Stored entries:
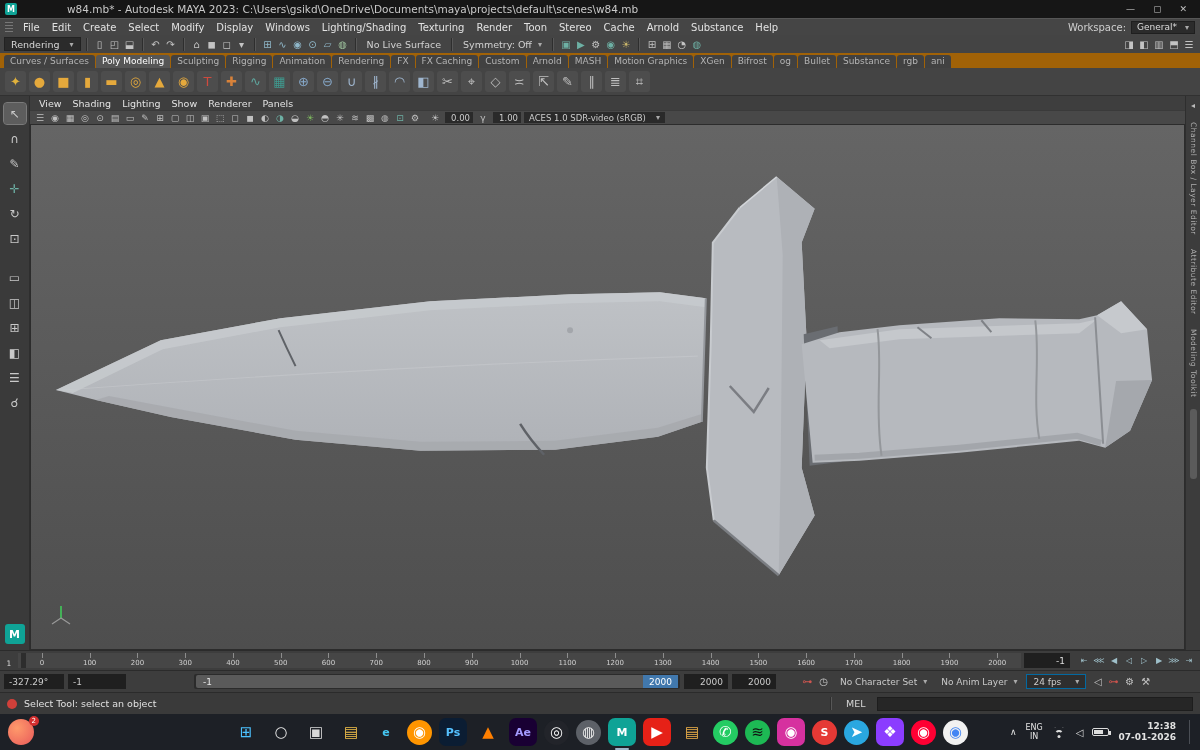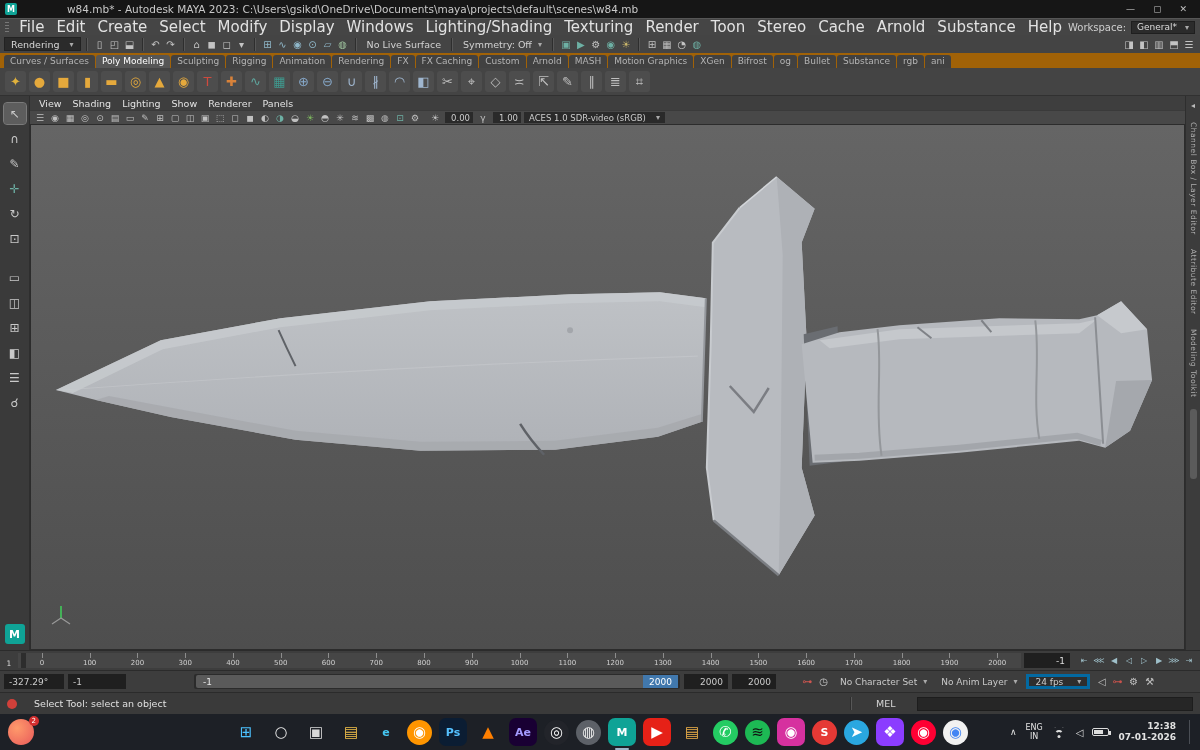--- a/index.html
+++ b/index.html
@@ -15,7 +15,7 @@
   
   .menubar{height:17px;background:#454545;border-top:1px solid #565656;display:flex;align-items:center;padding:0 5px;flex:none;}
   .grip{width:8px;height:10px;margin-right:4px;background:linear-gradient(#777 1px,transparent 1px) 0 0/100% 3px;}
-  .mi{padding:0 6px;color:#e2e2e2;font-size:15px;white-space:nowrap;}
+  .mi{padding:0 6px;color:#e2e2e2;font-size:10px;white-space:nowrap;}
   .workspace{margin-left:auto;display:flex;align-items:center;gap:5px;color:#cfcfcf;}
   .wsel{background:#2b2b2b;border:1px solid #1f1f1f;height:13px;display:flex;align-items:center;gap:8px;padding:0 5px;font-size:9px;color:#ddd;}
   .car::after{content:"▾";font-size:8px;color:#aaa;}

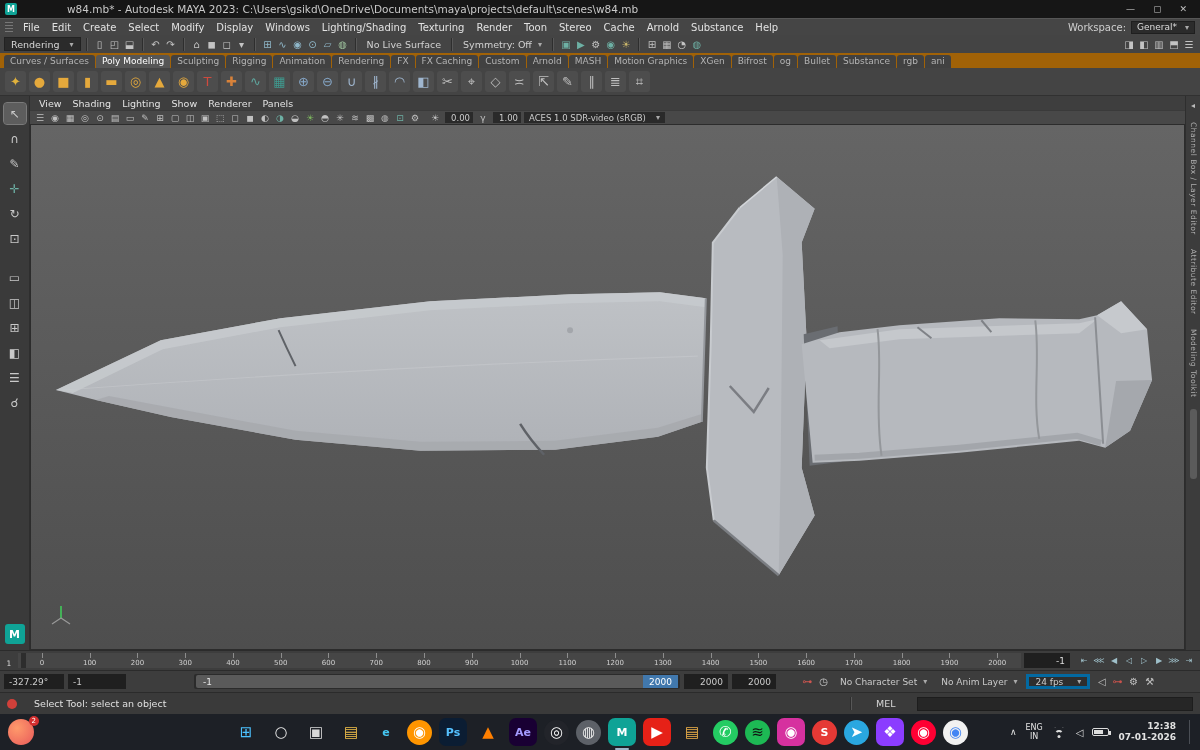--- a/index.html
+++ b/index.html
@@ -81,7 +81,7 @@
   .rangebar .bar{position:absolute;left:2px;right:2px;top:1px;bottom:1px;background:#5a5a5a;border-radius:2px;display:flex;align-items:center;padding:0 7px;color:#e8e8e8;}
   .rend{position:absolute;right:2px;top:1px;bottom:1px;background:#4178ad;display:flex;align-items:center;padding:0 6px;color:#fff;}
   .flat{display:flex;align-items:flex-start;gap:6px;color:#c9c9c9;padding:0 5px;white-space:nowrap;}
-  .fpssel{background:#2e2e2e;border:3px solid #0369a1;height:15px;display:flex;align-items:center;gap:14px;padding:0 6px;color:#ccc;white-space:nowrap;}
+  .fpssel{background:#2e2e2e;border:1px solid #0369a1;height:15px;display:flex;align-items:center;gap:14px;padding:0 6px;color:#ccc;white-space:nowrap;}
   .ric{width:15px;height:15px;display:flex;align-items:center;justify-content:center;font-size:10px;color:#c0c0c0;}
 
   

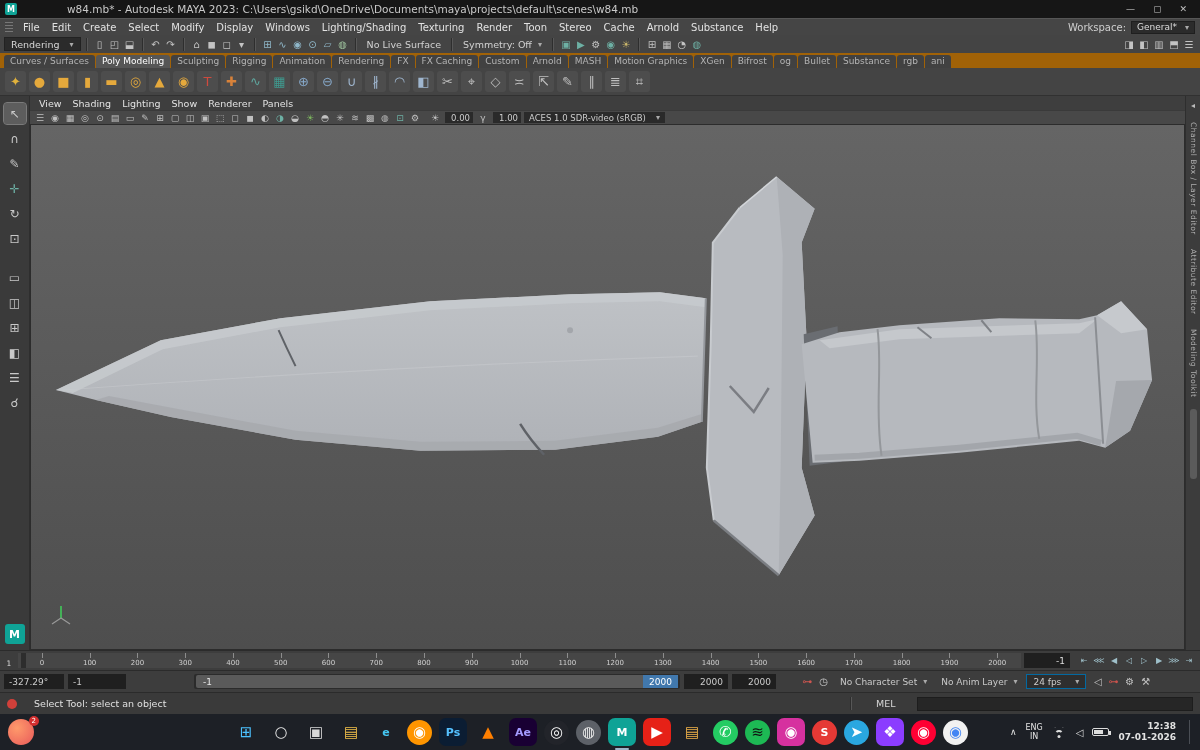--- a/index.html
+++ b/index.html
@@ -85,7 +85,7 @@
   .ric{width:15px;height:15px;display:flex;align-items:center;justify-content:center;font-size:10px;color:#c0c0c0;}
 
   
-  .bottombar{height:22px;background:#3a3a3a;border-top:1px solid #2b2b2b;display:flex;align-items:center;padding:0 7px;gap:17px;flex:none;}
+  .bottombar{height:22px;background:#3a3a3a;border-top:1px solid #2b2b2b;display:flex;align-items:center;padding:0 7px;gap:7px;flex:none;}
   .helpdot{width:10px;height:10px;border-radius:50%;background:#d1403a;flex:none;}
   .helptext{width:796px;font-size:9.5px;color:#e0e0e0;white-space:nowrap;overflow:hidden;}
   .mellabel{font-size:9.5px;color:#d5d5d5;padding:0 4px;}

§ PROBLEM TO WORK ON: Print all the entries again exactly as written, but without the pictures.

§ RESPONSE:
--- a/index.html
+++ b/index.html
@@ -15,7 +15,7 @@
   
   .menubar{height:17px;background:#454545;border-top:1px solid #565656;display:flex;align-items:center;padding:0 5px;flex:none;}
   .grip{width:8px;height:10px;margin-right:4px;background:linear-gradient(#777 1px,transparent 1px) 0 0/100% 3px;}
-  .mi{padding:0 6px;color:#e2e2e2;font-size:15px;white-space:nowrap;}
+  .mi{padding:0 6px;color:#e2e2e2;font-size:10px;white-space:nowrap;}
   .workspace{margin-left:auto;display:flex;align-items:center;gap:5px;color:#cfcfcf;}
   .wsel{background:#2b2b2b;border:1px solid #1f1f1f;height:13px;display:flex;align-items:center;gap:8px;padding:0 5px;font-size:9px;color:#ddd;}
   .car::after{content:"▾";font-size:8px;color:#aaa;}

--- a/index.html
+++ b/index.html
@@ -81,7 +81,7 @@
   .rangebar .bar{position:absolute;left:2px;right:2px;top:1px;bottom:1px;background:#5a5a5a;border-radius:2px;display:flex;align-items:center;padding:0 7px;color:#e8e8e8;}
   .rend{position:absolute;right:2px;top:1px;bottom:1px;background:#4178ad;display:flex;align-items:center;padding:0 6px;color:#fff;}
   .flat{display:flex;align-items:flex-start;gap:6px;color:#c9c9c9;padding:0 5px;white-space:nowrap;}
-  .fpssel{background:#2e2e2e;border:3px solid #0369a1;height:15px;display:flex;align-items:center;gap:14px;padding:0 6px;color:#ccc;white-space:nowrap;}
+  .fpssel{background:#2e2e2e;border:1px solid #0369a1;height:15px;display:flex;align-items:center;gap:14px;padding:0 6px;color:#ccc;white-space:nowrap;}
   .ric{width:15px;height:15px;display:flex;align-items:center;justify-content:center;font-size:10px;color:#c0c0c0;}
 
   

--- a/index.html
+++ b/index.html
@@ -85,7 +85,7 @@
   .ric{width:15px;height:15px;display:flex;align-items:center;justify-content:center;font-size:10px;color:#c0c0c0;}
 
   
-  .bottombar{height:22px;background:#3a3a3a;border-top:1px solid #2b2b2b;display:flex;align-items:center;padding:0 7px;gap:17px;flex:none;}
+  .bottombar{height:22px;background:#3a3a3a;border-top:1px solid #2b2b2b;display:flex;align-items:center;padding:0 7px;gap:7px;flex:none;}
   .helpdot{width:10px;height:10px;border-radius:50%;background:#d1403a;flex:none;}
   .helptext{width:796px;font-size:9.5px;color:#e0e0e0;white-space:nowrap;overflow:hidden;}
   .mellabel{font-size:9.5px;color:#d5d5d5;padding:0 4px;}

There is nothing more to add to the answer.